======== EXTRACTED RECORDS ========
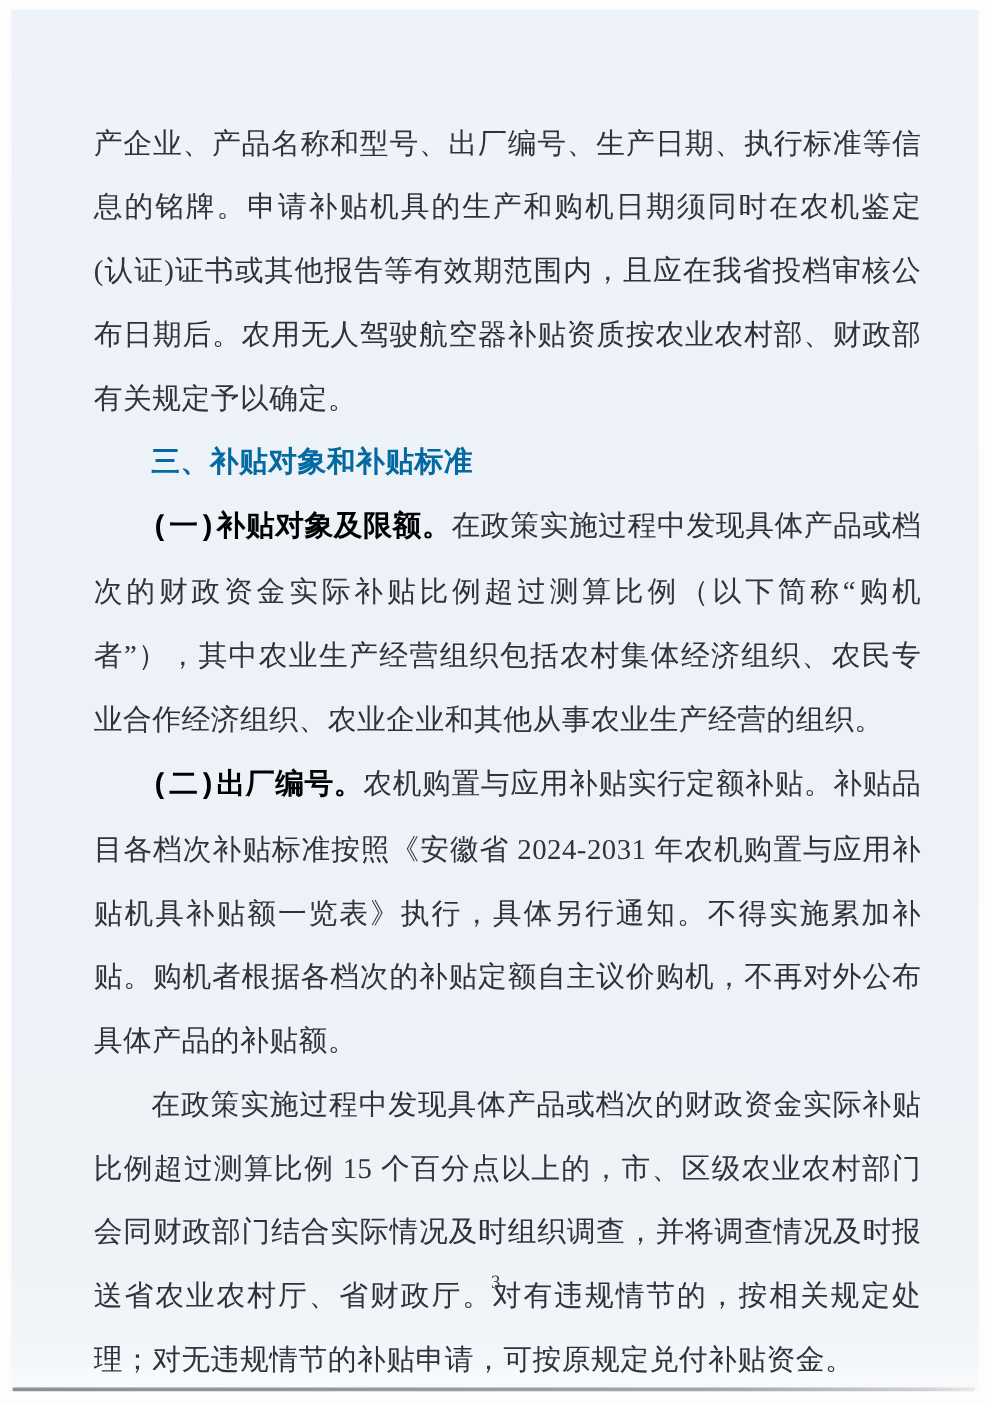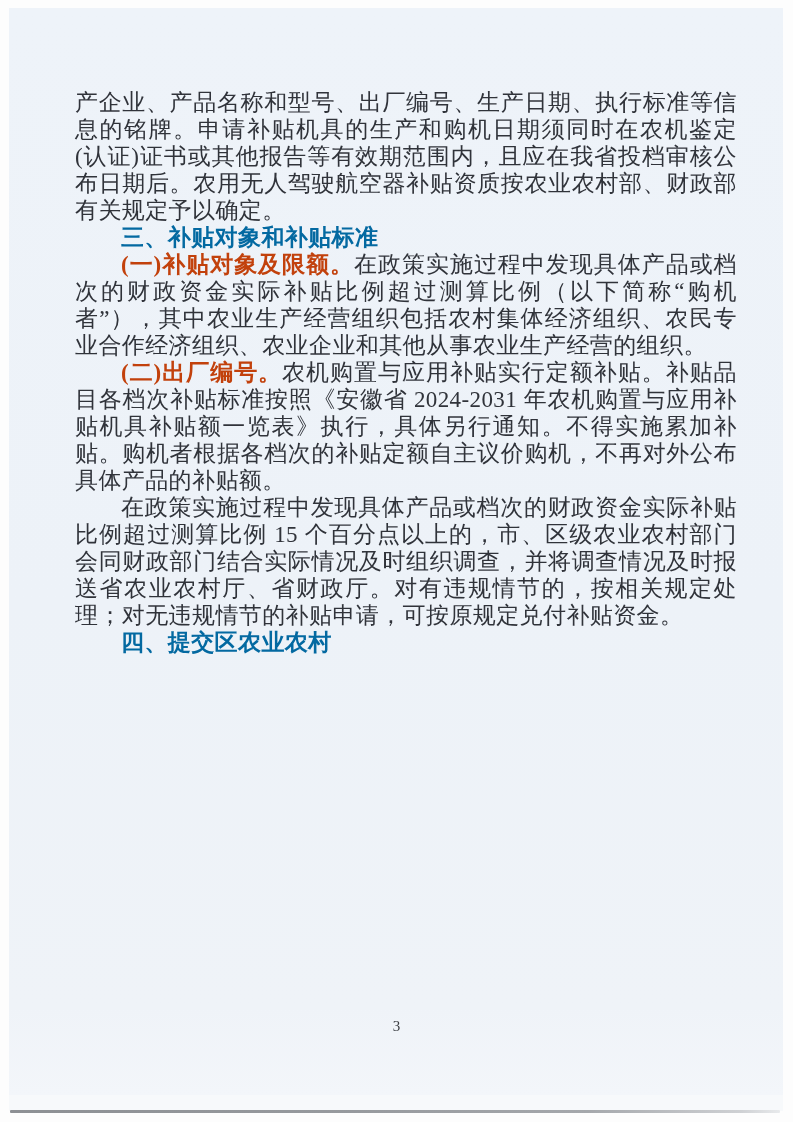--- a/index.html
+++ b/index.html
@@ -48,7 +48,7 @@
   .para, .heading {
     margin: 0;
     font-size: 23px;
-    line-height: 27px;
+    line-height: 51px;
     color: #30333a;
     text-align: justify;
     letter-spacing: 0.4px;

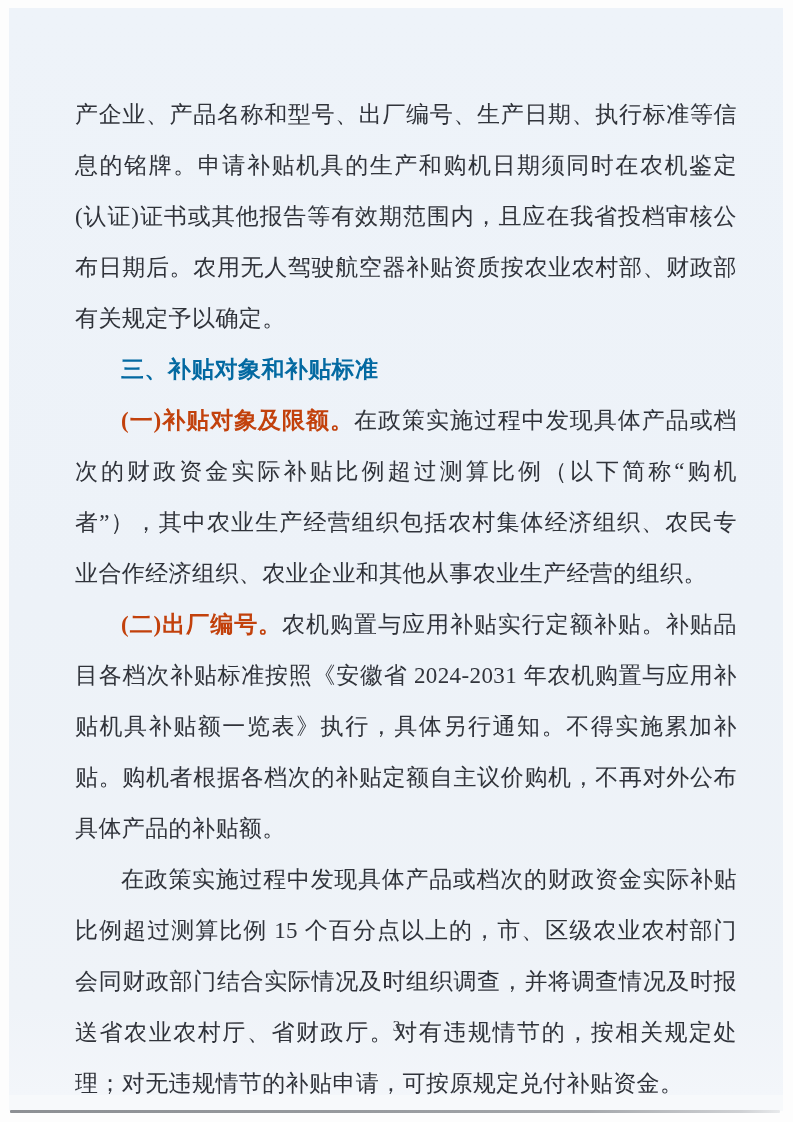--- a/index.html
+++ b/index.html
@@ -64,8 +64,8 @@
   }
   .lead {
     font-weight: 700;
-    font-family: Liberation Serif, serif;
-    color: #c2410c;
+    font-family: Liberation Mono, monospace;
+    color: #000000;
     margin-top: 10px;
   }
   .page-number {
========
======== EXTRACTED RECORDS ========
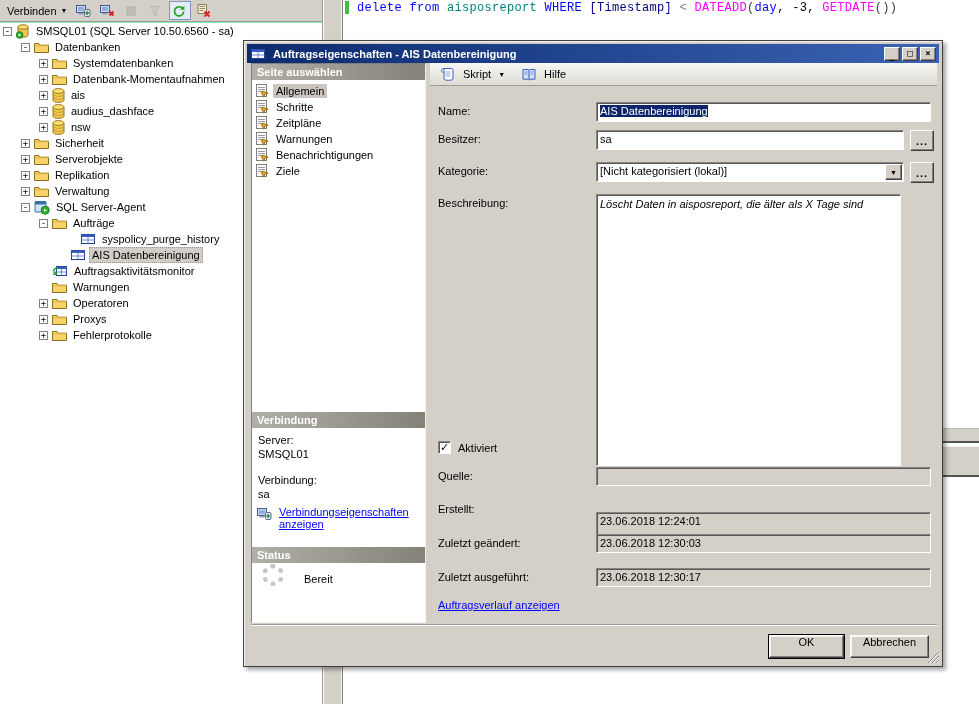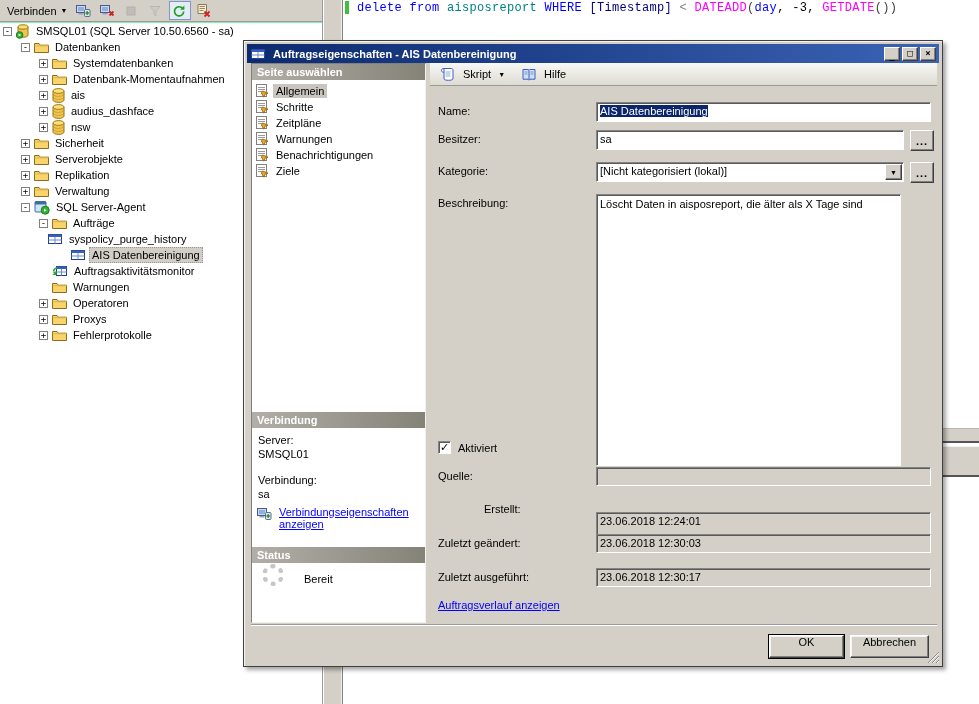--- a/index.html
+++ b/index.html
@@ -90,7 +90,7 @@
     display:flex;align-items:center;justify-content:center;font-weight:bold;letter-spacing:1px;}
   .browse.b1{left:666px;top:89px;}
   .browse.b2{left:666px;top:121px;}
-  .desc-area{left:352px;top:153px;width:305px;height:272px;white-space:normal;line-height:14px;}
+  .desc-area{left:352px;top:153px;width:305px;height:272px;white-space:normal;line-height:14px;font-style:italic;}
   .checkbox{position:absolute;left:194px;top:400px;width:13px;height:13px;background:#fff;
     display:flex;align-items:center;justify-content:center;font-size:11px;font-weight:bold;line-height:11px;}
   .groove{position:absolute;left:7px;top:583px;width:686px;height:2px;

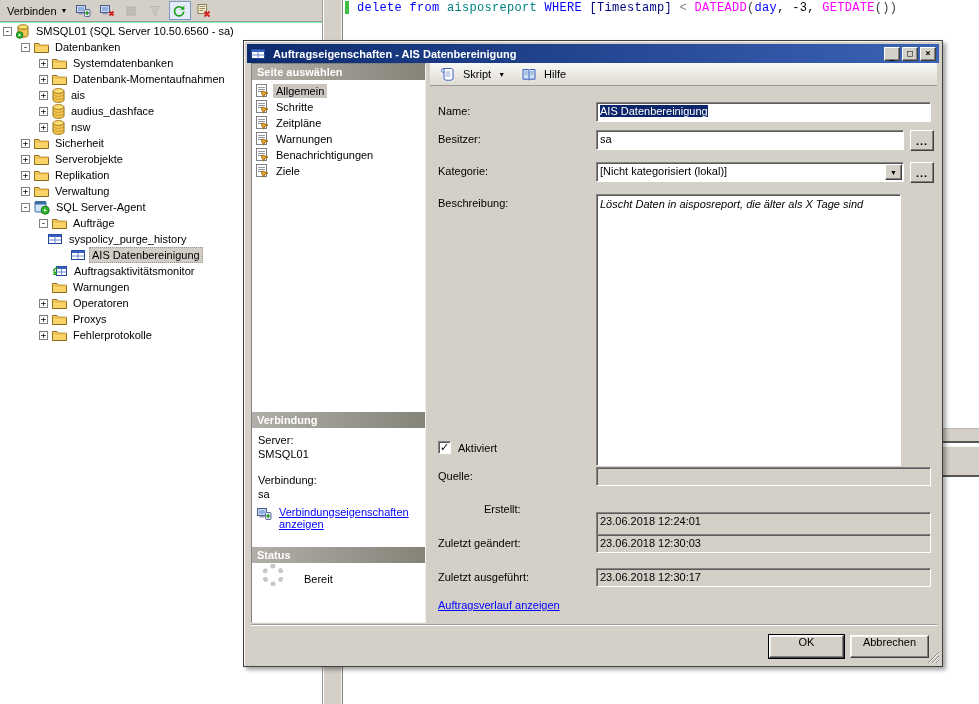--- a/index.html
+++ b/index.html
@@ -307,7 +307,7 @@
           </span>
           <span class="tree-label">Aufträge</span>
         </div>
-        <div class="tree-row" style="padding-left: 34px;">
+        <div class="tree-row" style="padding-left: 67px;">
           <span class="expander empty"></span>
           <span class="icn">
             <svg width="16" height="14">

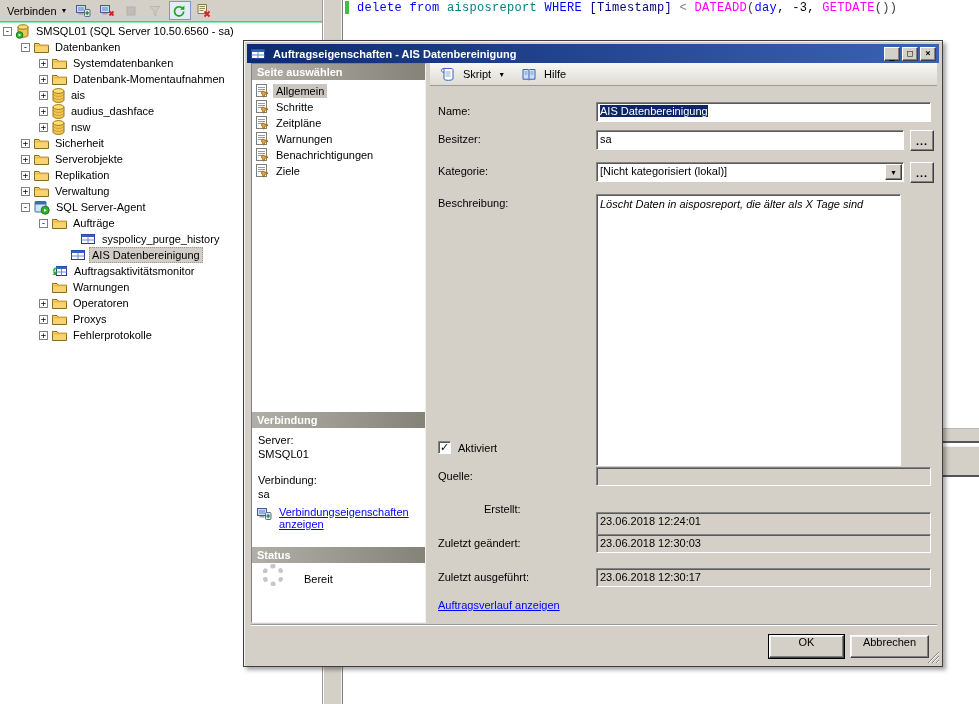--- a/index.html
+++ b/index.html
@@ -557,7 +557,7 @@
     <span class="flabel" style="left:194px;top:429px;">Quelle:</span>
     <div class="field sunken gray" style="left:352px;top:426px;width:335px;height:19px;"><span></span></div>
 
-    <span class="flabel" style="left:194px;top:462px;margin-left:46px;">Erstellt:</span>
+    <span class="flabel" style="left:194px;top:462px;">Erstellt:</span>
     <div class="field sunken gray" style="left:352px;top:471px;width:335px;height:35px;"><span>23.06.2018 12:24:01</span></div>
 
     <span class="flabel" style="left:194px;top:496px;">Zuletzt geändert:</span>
========
- [WORK TO BE COMPLETED] Line count for "position": count the lines of the records above that contain it and give only the number.

- [SOLUTION BELOW] 2